In 1949, Jeremy Robbins, Leonard Bernstein, and Arthur Laurents, conceptualized what would eventually become West Side Story. They had planned it to be an adaptation of Romeo and Juliet, depicting contemporary slums. As history would have it—six decades after it would open on Broadway—their work still holds the same sociopolitical relevance. The Jets and the Sharks might as well be contemporary still.
Musical of the times
“It’s as modern day as it was then.” West Side Story’s Musical Director, Donald Chan, tells Theater Fans Manila in an interview during the tour’s stop in Hong Kong. “What’s happening then, is happening now.”
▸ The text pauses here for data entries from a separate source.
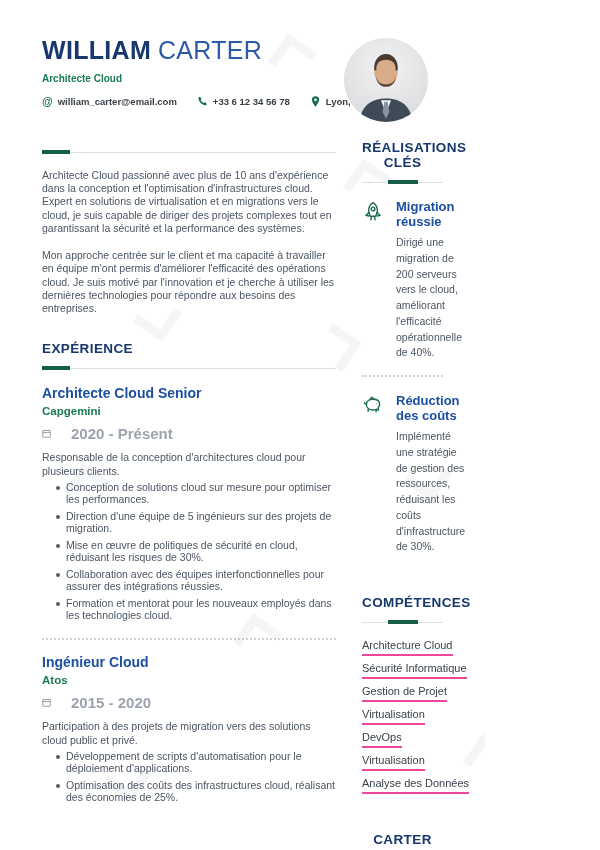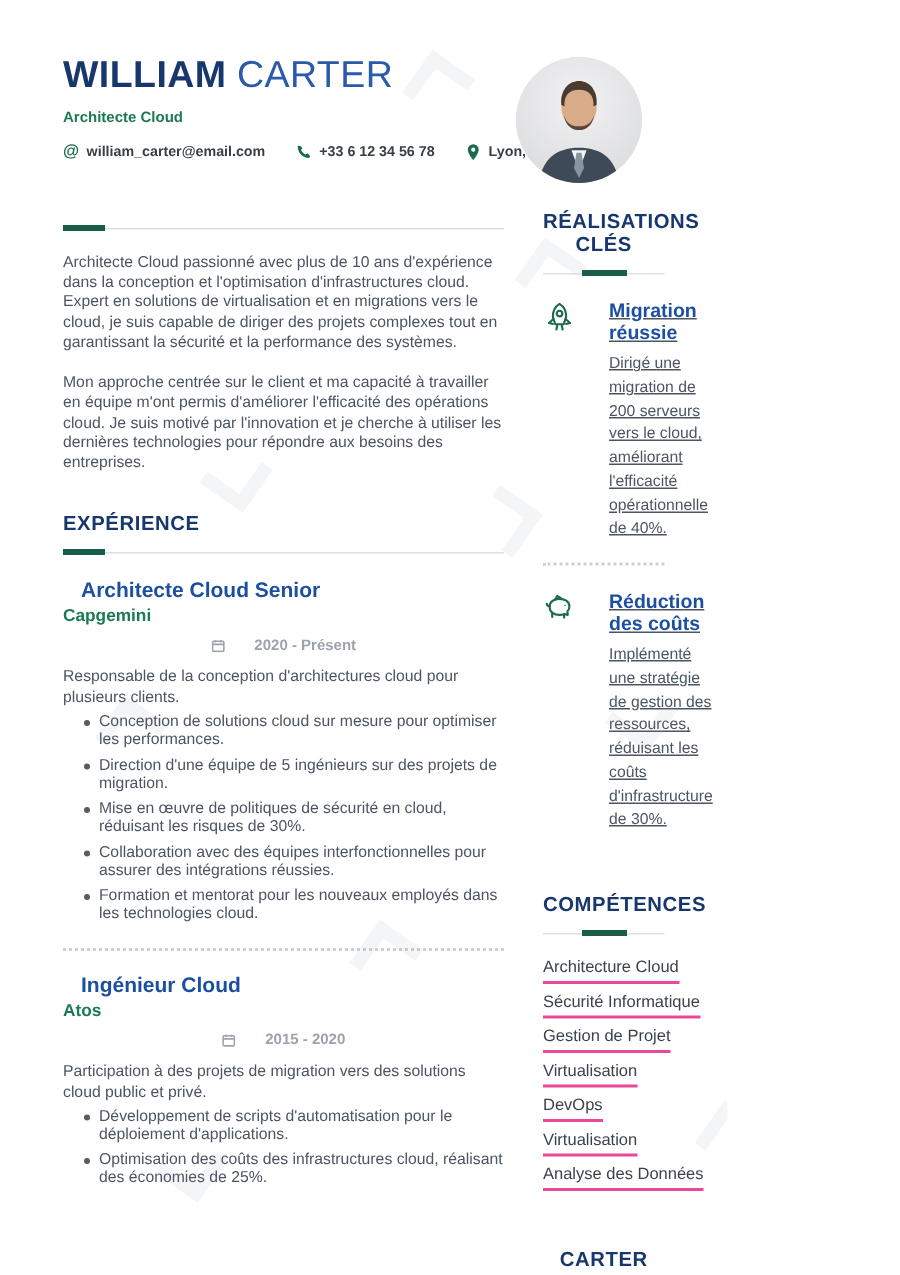"Migration réussie" .ach { gap: 22px -> 12px; text-decoration: underline -> none }
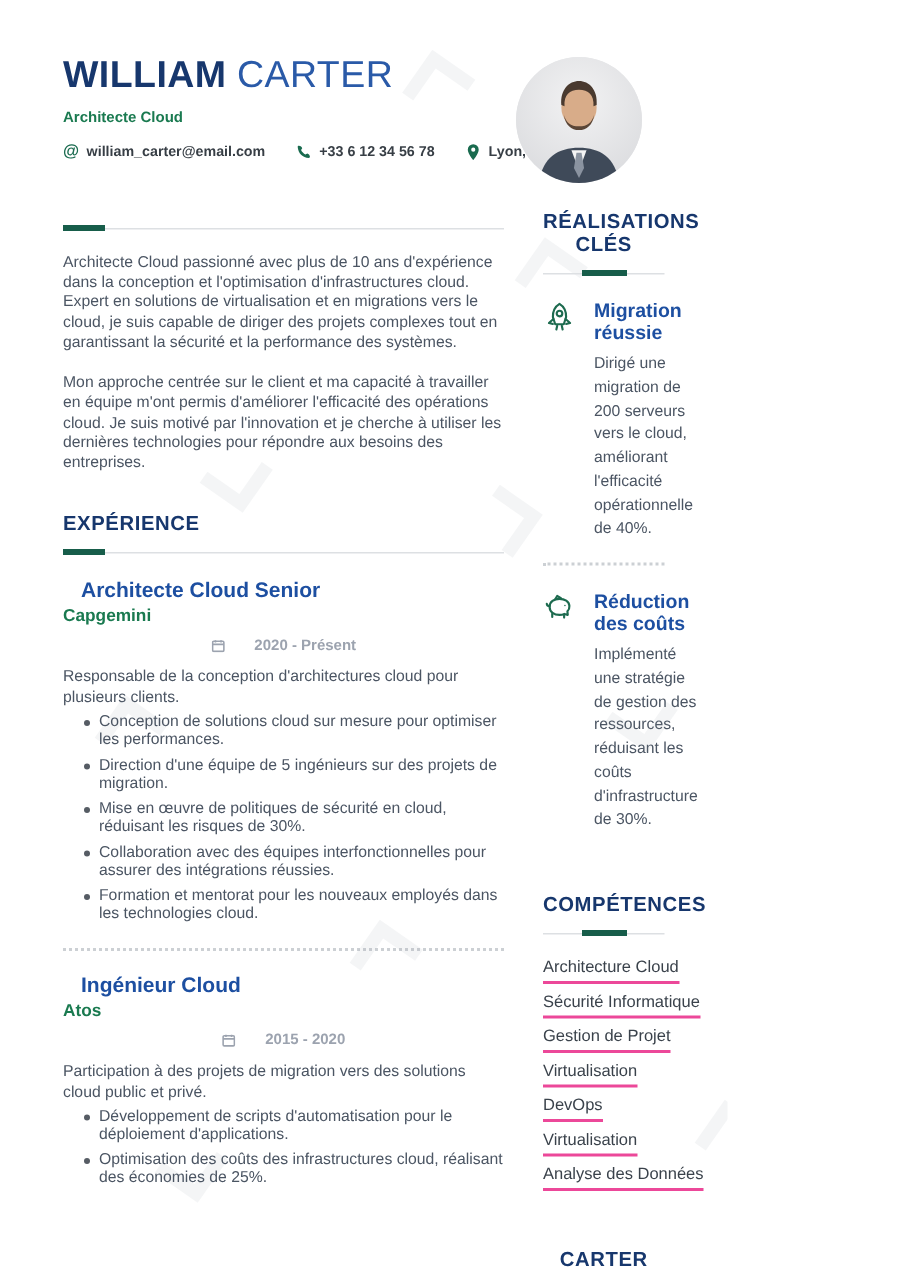"Architecte Cloud Senior" .job-title { margin: 14px 12px 0 -> 14px 0 0 }
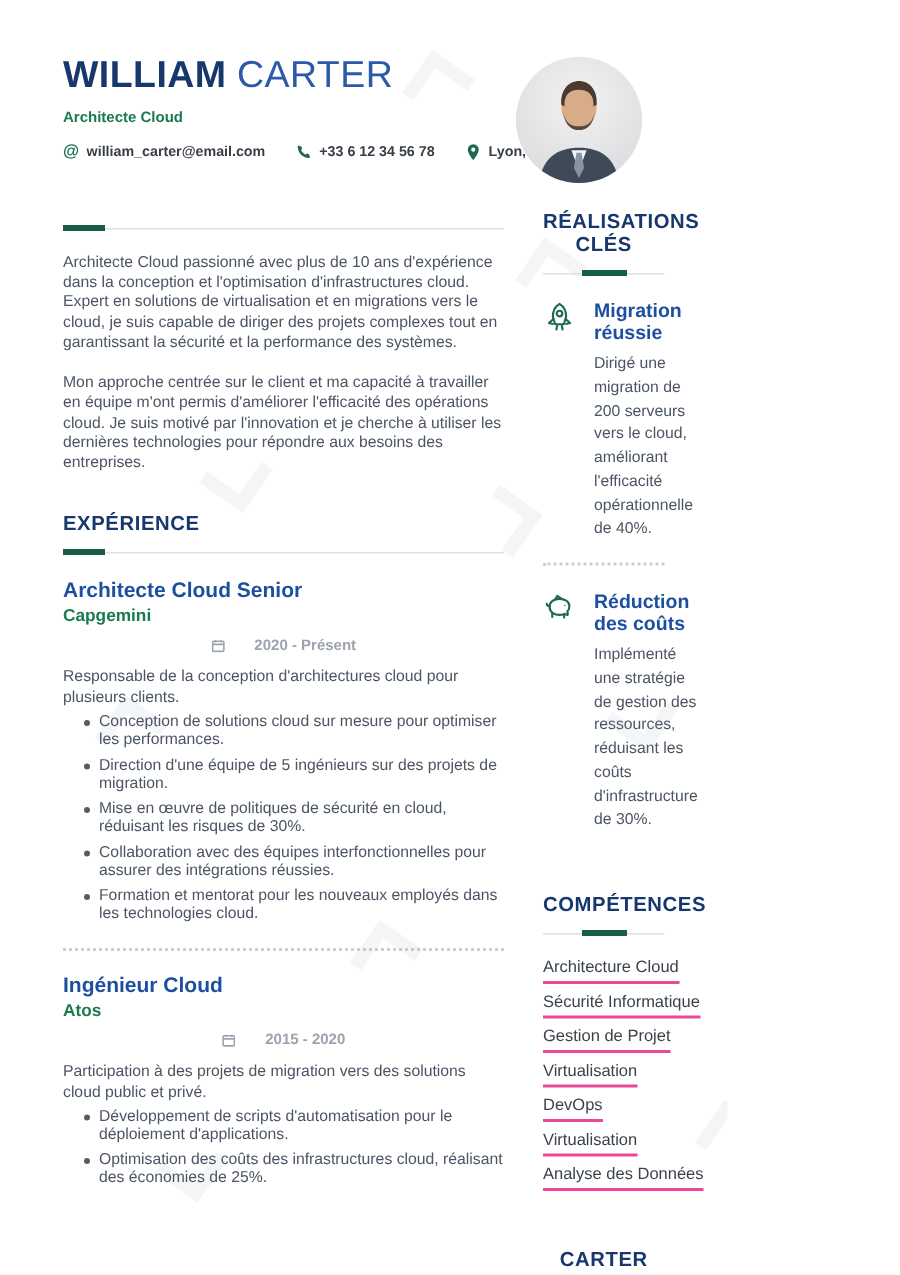"2020 - Présent" .date-row { font-size: 10px -> 15px; justify-content: center -> none }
Then, it had been Puerto Ricans emigrating to chase that American Dream only to be mistreated by the white immigrants who came before. “Sadly, the message of racism is still very relevant at this point.” says Waldemar Quinones-Villanueva, Puerto Rican cast member playing Bernardo, when asked what makes the material relevant even in 2017. Now is much of the same thing: minorities leaving for greener pastures where they are not welcome.
West Side Story is a story of immigration and cultural conflicts. It’s almost a uniquely opportune moment for there to be an international tour of this particular musical. “We played Turkey and all these other places, and they’re still having these clashes within their own ranks.” says Chan.
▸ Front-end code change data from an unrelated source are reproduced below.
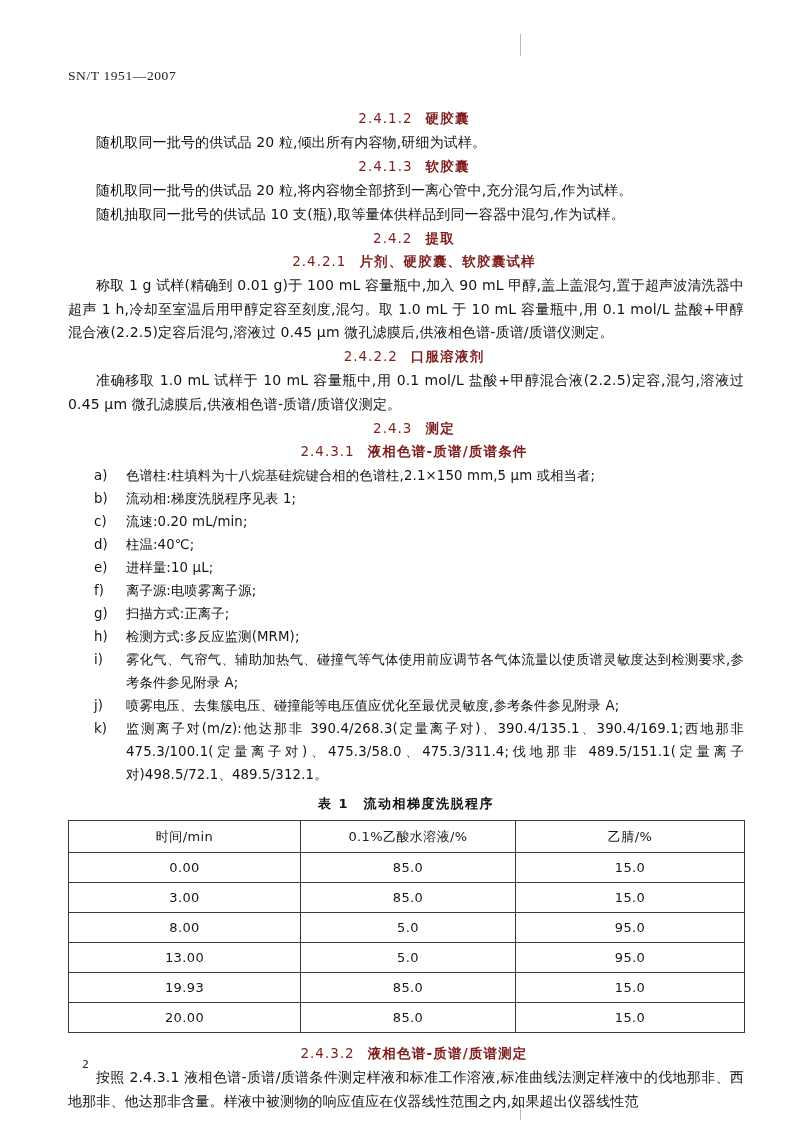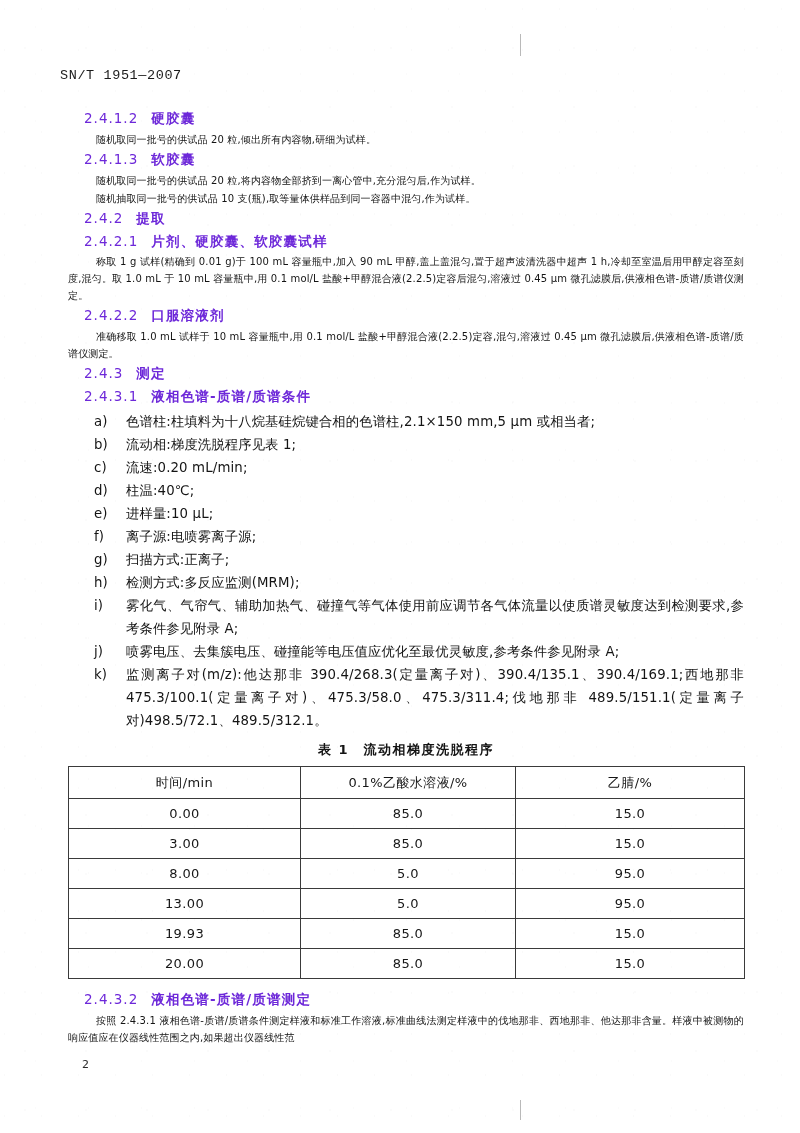"SN/T 1951—2007" .doc-header { font-family: Liberation Mono, monospace -> Liberation Serif, serif; left: 60px -> 68px }
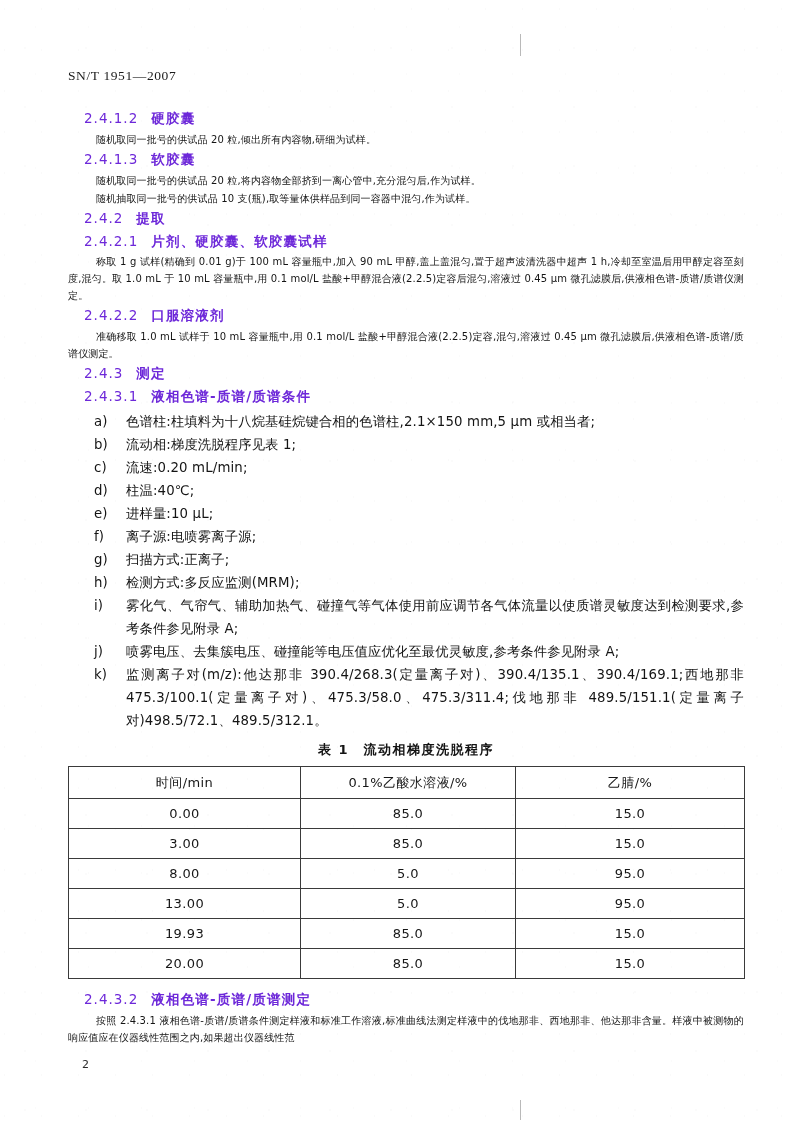"2.4.1.2 硬胶囊" .clause { color: #6d28d9 -> #7f1d1d; text-align: none -> center }
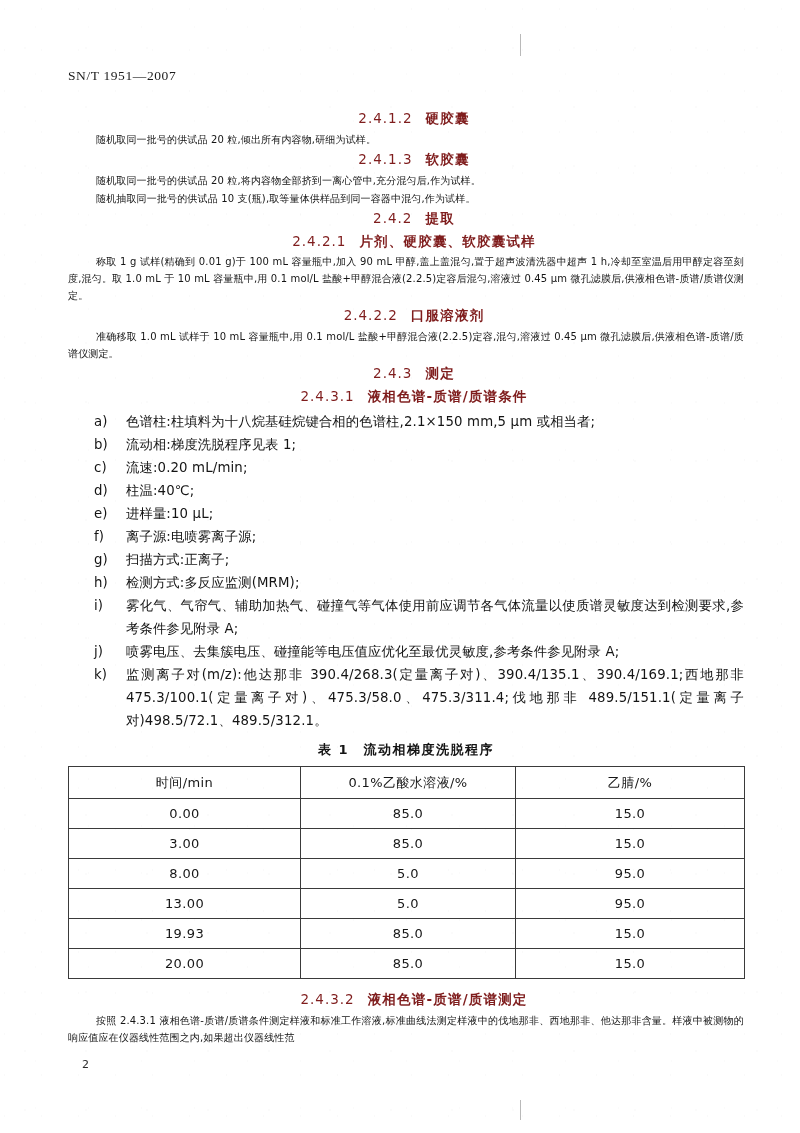"随机取同一批号的供试品 20 粒,倾出所有内容物,研细为试样。" .para { font-size: 10px -> 14px }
Audiences from different backgrounds get to see something that emotionally and politically resonates. For cast members, the experience holds more meaning than the obvious joy of performing and traveling the world, “I love the fact that we’re bringing this to everybody, to try and remind them that in the end, we’re all human.” says Lance Hayes who plays Riff. “When I don’t have the energy, that’s what keeps me going. I know that there are people out there relying on me to tell this story.”
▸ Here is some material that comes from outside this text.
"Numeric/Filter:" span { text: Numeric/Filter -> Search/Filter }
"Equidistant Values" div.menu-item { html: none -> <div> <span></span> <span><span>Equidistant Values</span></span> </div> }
Timeless classic with a rich history
Of course, at its heart, West Side Story is still a love story, and is largely why people have flocked to it for decades. With its electrifying, genre-crossing music and choreography—ballet, jazz latin, classics, and more—it stood the test of time.
But, even in 1958, it was ahead of its contemporaries. Far from the usual and happy musicals of the 50s, West Side Story was decidedly different. “Nothing was very political, nothing was controversial. If there was a fight, it was offstage. If somebody died, it was offstage, but now you have realistic emotions being depicted.” says Chan, recalling when the show lost Best Musical to Music Man. “It was such a contrast from the musicals happening in those times. In those days, the musicals were all very happy endings, nobody got hurt. When this came out, people were so shocked. People went out of the theater thinking, “What the hell happened?”
“It was so dark that a lot of the critics said it will never last, but as you can see, it plays to today’s stories. That’s why people go back to it.” West Side Story’s daring quality may have cost it a Tony, but that same quality has led to decades of relevance and global, persisting interest.
This tour has been running since October of last year, has been seen by audiences from Dublin to Oman, stopping by Manila in August, and would continue on to other cities until their final stop in Belgium on January.